Elf Tage lang haben Götz Alsmann und die vier Musiker seiner Band im legendären Sear Sound Studio in New York verbracht und 18 amerikanische Evergreens mit deutschen Texten und neuen Arrangements eingespielt. Die Originale – von „Broadway“ über „Serenade in Blue“ bis zu „Till There Was You“ – sind bereits unzählig oft von den verschiedensten Künstlern interpretiert worden, und fast jeder hat irgendeine berühmte Version im Ohr. Die deutschsprachigen Versionen sind allerdings kaum bekannt, obwohl die deutschen Texte oft schon früh entstanden und beispielsweise gerne im Radio gespielt wurden. Götz Alsmann hat diese meist gelungenen und gut singbaren Übersetzungen weiter ausgegraben und interpretiert sie in seiner unnachahmlich lässig-eleganten Art.

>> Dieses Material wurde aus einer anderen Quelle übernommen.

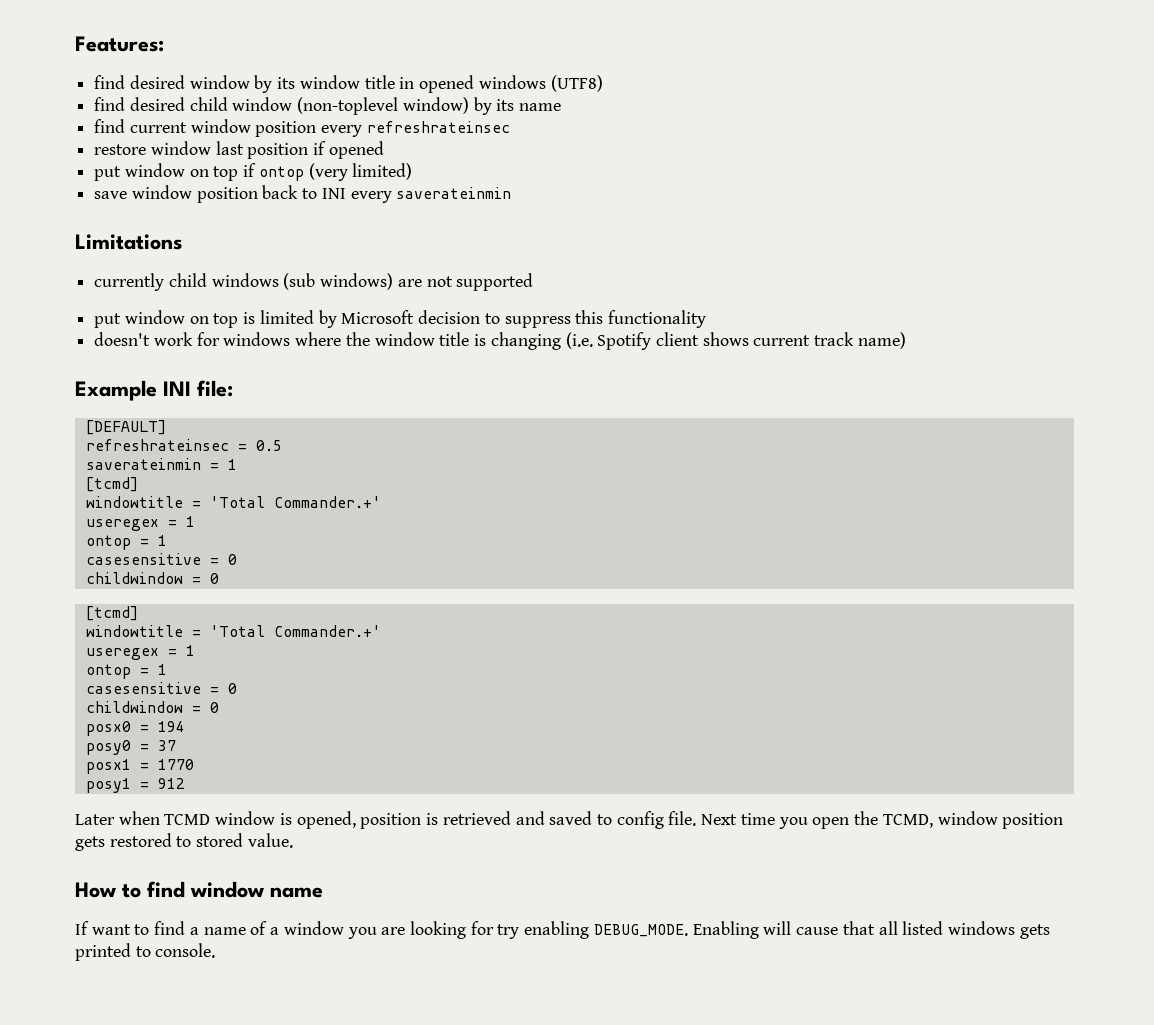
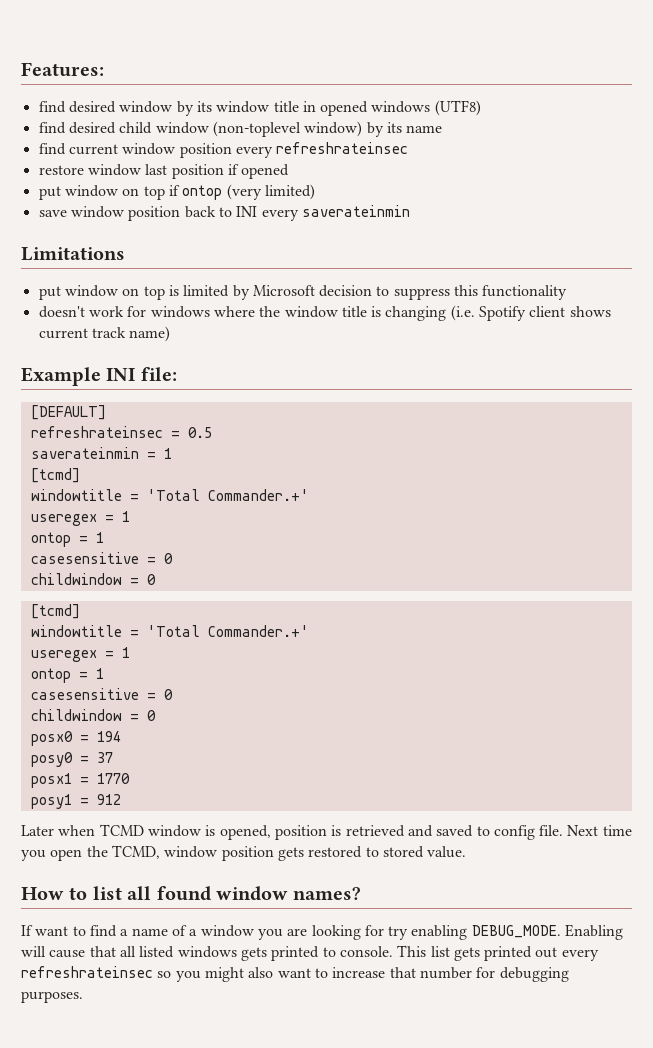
- currently child windows (sub windows) are not supported
- How to find window name
+ How to list all found window names?
+ This list gets printed out every refreshrateinsec so you might also want to increase that number for debugging purposes.

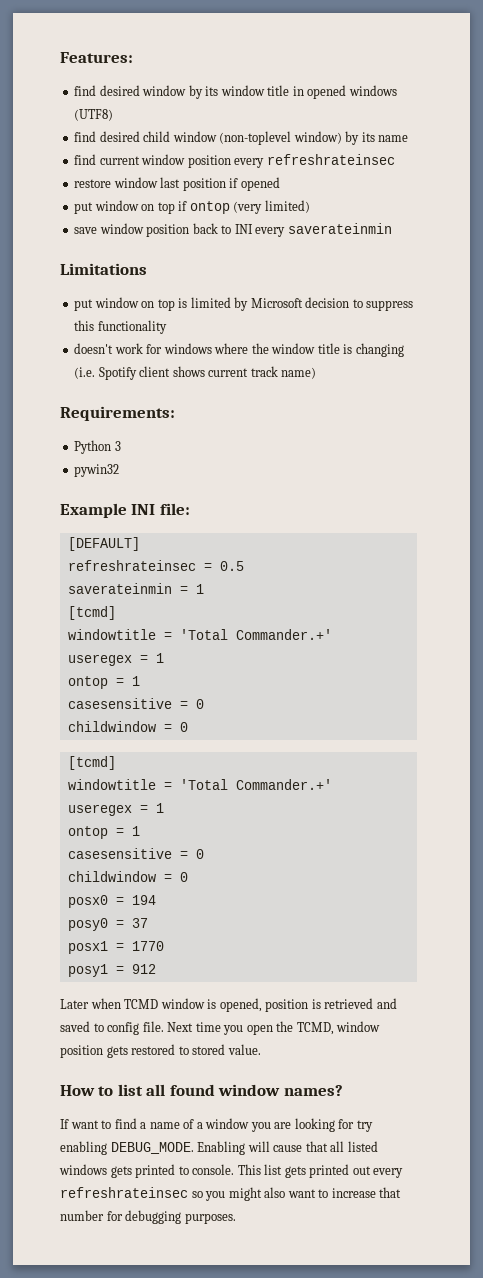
+ Requirements:
+ Python 3
+ pywin32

Der Sound des Album ist typisch für die Götz Alsmann Band und so klingen die Songs alle sehr jazzig und sind teilweise auch weit von den Vorlagen entfernt. Mit dem romantischen „My Favorite Things“ aus dem Musical „The Sound of Music“ hat das swingende „Meine kleinen Schwächen“ nur noch wenig gemein, und auch „Ich hätt getanzt heut Nacht“ gerät viel intimer und verspielter als das bekannte Original. Mut zum Kitsch beweisen die Musiker mit der „Mondnacht am Meer“ („Blue Moon“), und „Einsamkeit“ („Yesterdays“) verbreitet sanfte Melancholie. Meist jedoch ist die Grundstimmung der Stücke heiter und von Alsmanns beschwingtem Klavierspiel,  perlendem Xylophon oder Glockenspiel, groovender Bassgitarre und fein dosierter Percussion geprägt. Und natürlich hat jeder Titel sein eigenes Instrumentalsolo.

Zum positiven Gesamteindruck des Albums trägt auch die liebevolle Gestaltung des Booklets bei, in dem sich neben aussagekräftigen Schwarz-Weiß-Fotos auch Informationen zum gesamten Projekt und sogar detailliert zu den einzelnen Komponisten finden. Und es lohnt sich, die CD nach dem letzten Titel noch im Player zu lassen, denn dann erklingt  eine witzige deutsche Version von „Singing in The Rain“, von Götz Alsmann allein an der Ukulele vorgetragen. Wer den Entertainer und seine Musik mag, wird sich auch von „Götz Alsmann am Broadway“ begeistern lassen – und man darf gespannt sein, welche Stadt er mit seiner Band als nächstes unsicher macht!